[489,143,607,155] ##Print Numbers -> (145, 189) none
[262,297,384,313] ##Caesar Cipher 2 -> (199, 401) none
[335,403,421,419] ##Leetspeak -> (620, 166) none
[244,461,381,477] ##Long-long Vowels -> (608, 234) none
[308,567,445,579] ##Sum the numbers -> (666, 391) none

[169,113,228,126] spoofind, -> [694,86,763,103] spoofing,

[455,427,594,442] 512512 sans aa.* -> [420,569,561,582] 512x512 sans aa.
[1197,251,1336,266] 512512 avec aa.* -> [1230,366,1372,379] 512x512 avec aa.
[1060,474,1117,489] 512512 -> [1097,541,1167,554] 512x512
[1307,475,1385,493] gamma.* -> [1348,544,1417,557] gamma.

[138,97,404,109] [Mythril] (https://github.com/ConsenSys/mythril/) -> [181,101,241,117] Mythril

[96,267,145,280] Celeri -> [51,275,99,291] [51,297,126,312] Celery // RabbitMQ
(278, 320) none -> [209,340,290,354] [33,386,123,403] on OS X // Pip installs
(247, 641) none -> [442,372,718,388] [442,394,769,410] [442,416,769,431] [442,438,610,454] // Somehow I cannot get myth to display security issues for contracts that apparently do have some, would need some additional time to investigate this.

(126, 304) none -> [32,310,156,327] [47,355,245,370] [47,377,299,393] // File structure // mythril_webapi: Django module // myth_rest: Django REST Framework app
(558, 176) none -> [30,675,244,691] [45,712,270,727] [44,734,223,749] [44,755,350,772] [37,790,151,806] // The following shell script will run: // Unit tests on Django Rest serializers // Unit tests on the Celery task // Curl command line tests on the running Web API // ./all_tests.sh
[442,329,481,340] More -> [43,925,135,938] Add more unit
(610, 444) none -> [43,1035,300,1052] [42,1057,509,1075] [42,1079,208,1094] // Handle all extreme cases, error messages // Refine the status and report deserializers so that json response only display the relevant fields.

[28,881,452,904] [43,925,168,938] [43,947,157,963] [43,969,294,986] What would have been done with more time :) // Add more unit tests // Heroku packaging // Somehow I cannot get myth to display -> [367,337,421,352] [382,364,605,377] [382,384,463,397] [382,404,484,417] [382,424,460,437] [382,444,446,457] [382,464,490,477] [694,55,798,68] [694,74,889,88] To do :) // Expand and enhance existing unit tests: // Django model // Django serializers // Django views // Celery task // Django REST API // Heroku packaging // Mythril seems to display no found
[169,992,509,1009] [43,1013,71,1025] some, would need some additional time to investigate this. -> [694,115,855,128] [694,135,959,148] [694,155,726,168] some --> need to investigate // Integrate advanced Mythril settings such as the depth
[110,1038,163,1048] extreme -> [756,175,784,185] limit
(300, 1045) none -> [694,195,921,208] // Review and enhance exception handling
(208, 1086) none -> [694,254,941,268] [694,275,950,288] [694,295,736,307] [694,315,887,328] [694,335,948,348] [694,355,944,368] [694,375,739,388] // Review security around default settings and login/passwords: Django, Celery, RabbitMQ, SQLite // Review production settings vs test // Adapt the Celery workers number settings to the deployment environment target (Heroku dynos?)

◆ ◆ ◆

Instructions to follow: Copy out only the lines of the records above from the one with "[1197,251,1336,266] 512512 avec" through the one with "-> [181,101,241,117] Mythril", exactly as they stand, both included.

Response:
[1197,251,1336,266] 512512 avec aa.* -> [1230,366,1372,379] 512x512 avec aa.
[1060,474,1117,489] 512512 -> [1097,541,1167,554] 512x512
[1307,475,1385,493] gamma.* -> [1348,544,1417,557] gamma.

[138,97,404,109] [Mythril] (https://github.com/ConsenSys/mythril/) -> [181,101,241,117] Mythril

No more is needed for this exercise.